Once I got to about 5 years left on my mortgage (about a year ago) I really started socking it to it with extra principal. I have since knocked off about 2 years, and have about 2 years (instead of 4) left. I felt that there was no way to guarantee a 5.5% return (my mortgage interest rate) over a 5 year period. And I wanted the security of paying it off.
I can’t help suspecting that a lot of the ‘instant millionaires blow it all’ phenomenon is because what we see is mainly a sample of people who think playing the lottery is a good idea.
Yes people in the thread may plan to ‘waste’ money on peace of mind, paying off debts when they could make more money by not doing so, but that is something that at the least leaves people more financially secure than before they got the money. It’s not ‘buying a yacht’ foolish.
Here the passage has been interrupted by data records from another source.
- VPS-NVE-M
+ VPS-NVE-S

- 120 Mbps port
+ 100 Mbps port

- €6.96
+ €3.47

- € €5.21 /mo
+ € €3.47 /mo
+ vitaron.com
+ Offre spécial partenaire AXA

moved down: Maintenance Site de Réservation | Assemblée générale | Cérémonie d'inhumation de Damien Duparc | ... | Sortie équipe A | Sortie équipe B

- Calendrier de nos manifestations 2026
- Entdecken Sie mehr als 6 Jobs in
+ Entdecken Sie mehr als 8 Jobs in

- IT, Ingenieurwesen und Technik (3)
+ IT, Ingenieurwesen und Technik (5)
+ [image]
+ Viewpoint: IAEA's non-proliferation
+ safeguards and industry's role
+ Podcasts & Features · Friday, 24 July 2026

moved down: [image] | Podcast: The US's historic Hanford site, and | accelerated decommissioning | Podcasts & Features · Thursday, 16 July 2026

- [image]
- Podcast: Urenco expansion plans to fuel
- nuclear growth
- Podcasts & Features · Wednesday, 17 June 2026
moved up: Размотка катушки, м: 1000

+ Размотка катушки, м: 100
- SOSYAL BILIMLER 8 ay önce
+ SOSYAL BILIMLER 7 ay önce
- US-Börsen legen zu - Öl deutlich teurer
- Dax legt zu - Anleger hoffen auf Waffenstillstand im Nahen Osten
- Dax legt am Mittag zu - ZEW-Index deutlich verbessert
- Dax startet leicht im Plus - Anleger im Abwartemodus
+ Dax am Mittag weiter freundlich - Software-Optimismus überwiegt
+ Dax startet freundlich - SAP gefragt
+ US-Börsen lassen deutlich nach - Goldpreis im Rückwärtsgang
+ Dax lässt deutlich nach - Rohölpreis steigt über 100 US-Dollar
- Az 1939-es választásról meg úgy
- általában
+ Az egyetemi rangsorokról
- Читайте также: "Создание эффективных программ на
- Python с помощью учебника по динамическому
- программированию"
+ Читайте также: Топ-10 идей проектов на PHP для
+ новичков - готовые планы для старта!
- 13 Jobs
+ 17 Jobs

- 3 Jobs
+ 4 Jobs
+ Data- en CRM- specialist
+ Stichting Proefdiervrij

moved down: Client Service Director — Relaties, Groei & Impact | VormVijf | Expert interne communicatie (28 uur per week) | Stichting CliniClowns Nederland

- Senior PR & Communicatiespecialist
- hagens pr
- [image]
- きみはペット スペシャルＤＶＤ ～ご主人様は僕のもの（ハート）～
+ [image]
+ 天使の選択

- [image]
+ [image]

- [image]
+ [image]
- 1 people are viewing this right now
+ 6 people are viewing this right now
For myself, I’m currently below poverty level; it would be life changing. I’d get a house (small, with a large garden), or, if I could find one at a decent price, a smallholding. I’d go to university, so I could try and get into a career I found interesting, and invest the rest for emergencies or retirement. I don’t think in $, so I can’t really put an accurate price on things, but I think that should be doable.
I would like to be comfortable, but not the richest corpse in the graveyard- my grandpa tried that one, and I saw the joy he didn’t get from it.
$10,000 off the top to hold a ‘spite’ party. I’d invite everyone who’s ever treated me badly, build them up to a sense of false hope that I just might be sharing some of this windfall, let them suck up to me a little (oh heck, a LOT), then at the end of the evening, thank them all for coming and announce that hell would freeze over before I’d give them a dime of it. Petty, yes, but so much fun.
Next, I’d spend whatever it took to charter a sailboat and crew and spend a year sailing around the world. No rush, no worries, stopping and sampling interesting ports of call and let the sea erase all the years of corporate stress and strain.
Upon my return, I’d buy a small house (it’s just me, after all) in the mountains and a condo in the city where I work. Finally, I’d buy a top quality brand new car with all of the amenities you could ever want.
Whatever remains would be invested carefully for my eventual retirement.
And if I didn’t need all of it, whatever remained would be put in a trust upon my death for my grandchildren’s college education.
Not the most exciting agenda, but all of the above would make me deliciously happy.
Paying off a mortgage can be seen as investing at the mortgage interest rate (less tax break) but it can also be looked at increasing equity in a house. Which is fine, but the crash shows us that home prices are not safe either. You might be safe from a default but you can also lock in a big loss if you have to move.
Houses in my neighborhood have swung multiple $100s of thousands of bucks between the height of the boom and the depths of the crash and today.
Uh, unless you plan on defaulting and declaring bankruptcy (which should not even be a contingency plan if you get a million dollars), you’re going to have to eventually pay what you owe on the house, not matter what the house’s value is. As long as you’re not planning to default, paying off a mortgage early is exactly the same as paying off any other debt early (well, they are treated slightly differently for taxes), which is equivalent to investing the money with the interest rate a guaranteed rate of return.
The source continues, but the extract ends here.